Node:Mid-Rule Actions, Previous:Action Types, Up:Semantics
Occasionally it is useful to put an action in the middle of a rule. These actions are written just like usual end-of-rule actions, but they are executed before the parser even recognizes the following components.
A mid-rule action may refer to the components preceding it using
$n
, but it may not refer to subsequent components because
it is run before they are parsed.
The mid-rule action itself counts as one of the components of the rule.
This makes a difference when there is another action later in the same rule
(and usually there is another at the end): you have to count the actions
along with the symbols when working out which number n to use in
$n
.
The mid-rule action can also have a semantic value. The action can set
its value with an assignment to $$
, and actions later in the rule
can refer to the value using $n
. Since there is no symbol
to name the action, there is no way to declare a data type for the value
in advance, so you must use the $<...>n
construct to
specify a data type each time you refer to this value.

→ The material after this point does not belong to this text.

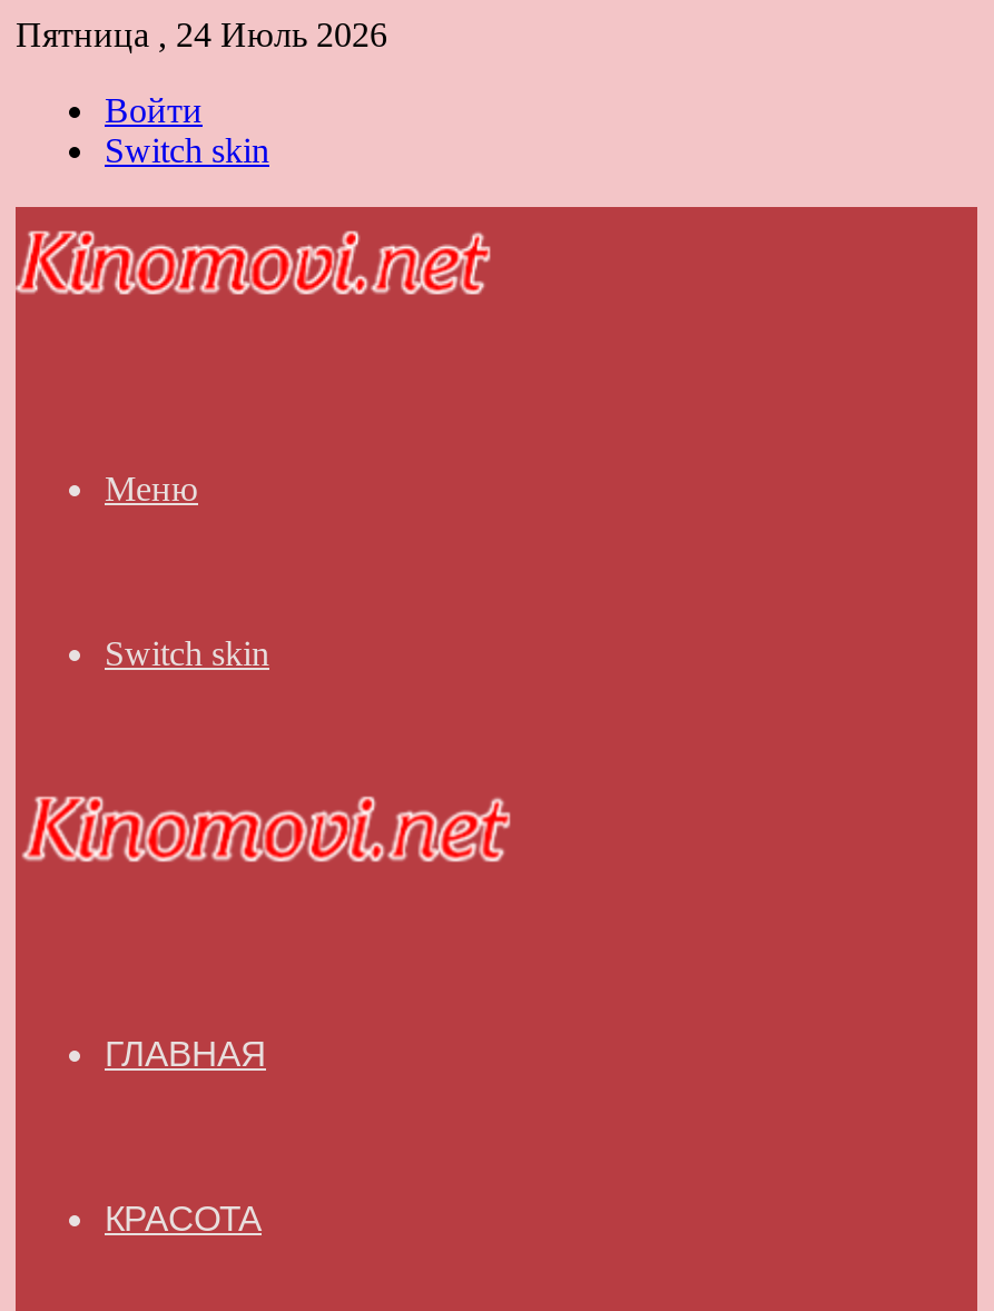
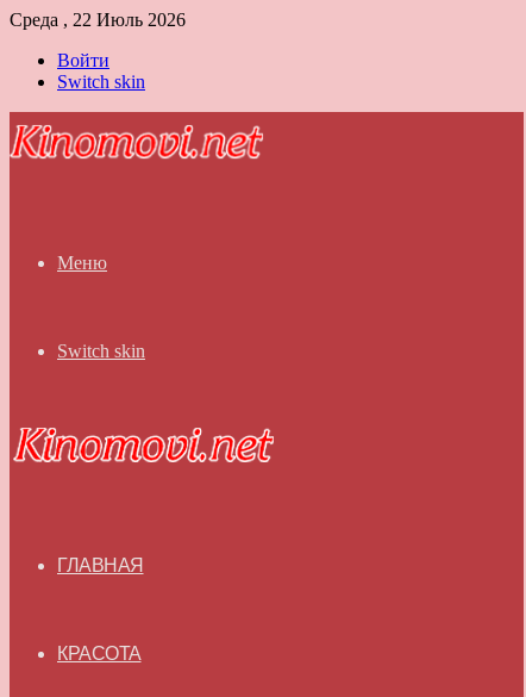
[16,16,387,53] Пятница , 24 Июль 2026 -> [10,10,186,30] Среда , 22 Июль 2026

There is no way to set the value of the entire rule with a mid-rule
action, because assignments to $$
do not have that effect. The
only way to set the value for the entire rule is with an ordinary action
at the end of the rule.
Here is an example from a hypothetical compiler, handling a let
statement that looks like let (variable) statement
and
serves to create a variable named variable temporarily for the
duration of statement. To parse this construct, we must put
variable into the symbol table while statement is parsed, then
remove it afterward. Here is how it is done:
stmt: LET '(' var ')' { $<context>$ = push_context (); declare_variable ($3); } stmt { $$ = $6; pop_context ($<context>5); }
As soon as let (variable)
has been recognized, the first
action is run. It saves a copy of the current semantic context (the
list of accessible variables) as its semantic value, using alternative
context
in the data-type union. Then it calls
declare_variable
to add the new variable to that list. Once the
first action is finished, the embedded statement stmt
can be
parsed. Note that the mid-rule action is component number 5, so the
stmt
is component number 6.
After the embedded statement is parsed, its semantic value becomes the
value of the entire let
-statement. Then the semantic value from the
earlier action is used to restore the prior list of variables. This
removes the temporary let
-variable from the list so that it won't
appear to exist while the rest of the program is parsed.

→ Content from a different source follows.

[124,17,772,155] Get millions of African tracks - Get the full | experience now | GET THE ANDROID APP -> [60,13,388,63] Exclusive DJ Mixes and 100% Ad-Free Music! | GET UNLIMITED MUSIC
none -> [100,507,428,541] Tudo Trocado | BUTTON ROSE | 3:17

Taking action before a rule is completely recognized often leads to
conflicts since the parser must commit to a parse in order to execute the
action. For example, the following two rules, without mid-rule actions,
can coexist in a working parser because the parser can shift the open-brace
token and look at what follows before deciding whether there is a
declaration or not:
compound: '{' declarations statements '}' | '{' statements '}' ;
But when we add a mid-rule action as follows, the rules become nonfunctional:
compound: { prepare_for_local_variables (); } '{' declarations statements '}' | '{' statements '}' ;
Now the parser is forced to decide whether to run the mid-rule action when it has read no farther than the open-brace. In other words, it must commit to using one rule or the other, without sufficient information to do it correctly. (The open-brace token is what is called the look-ahead token at this time, since the parser is still deciding what to do about it. See Look-Ahead Tokens.)
You might think that you could correct the problem by putting identical
actions into the two rules, like this:
compound: { prepare_for_local_variables (); } '{' declarations statements '}' | { prepare_for_local_variables (); } '{' statements '}' ;
But this does not help, because Bison does not realize that the two actions are identical. (Bison never tries to understand the C code in an action.)
If the grammar is such that a declaration can be distinguished from a
statement by the first token (which is true in C), then one solution which
does work is to put the action after the open-brace, like this:
compound: '{' { prepare_for_local_variables (); } declarations statements '}' | '{' statements '}' ;
Now the first token of the following declaration or statement, which would in any case tell Bison which rule to use, can still do so.
Another solution is to bury the action inside a nonterminal symbol which
serves as a subroutine:
subroutine: /* empty */ { prepare_for_local_variables (); } ; compound: subroutine '{' declarations statements '}' | subroutine '{' statements '}' ;
Now Bison can execute the action in the rule for subroutine
without
deciding which rule for compound
it will eventually use. Note that
the action is now at the end of its rule. Any mid-rule action can be
converted to an end-of-rule action in this way, and this is what Bison
actually does to implement mid-rule actions.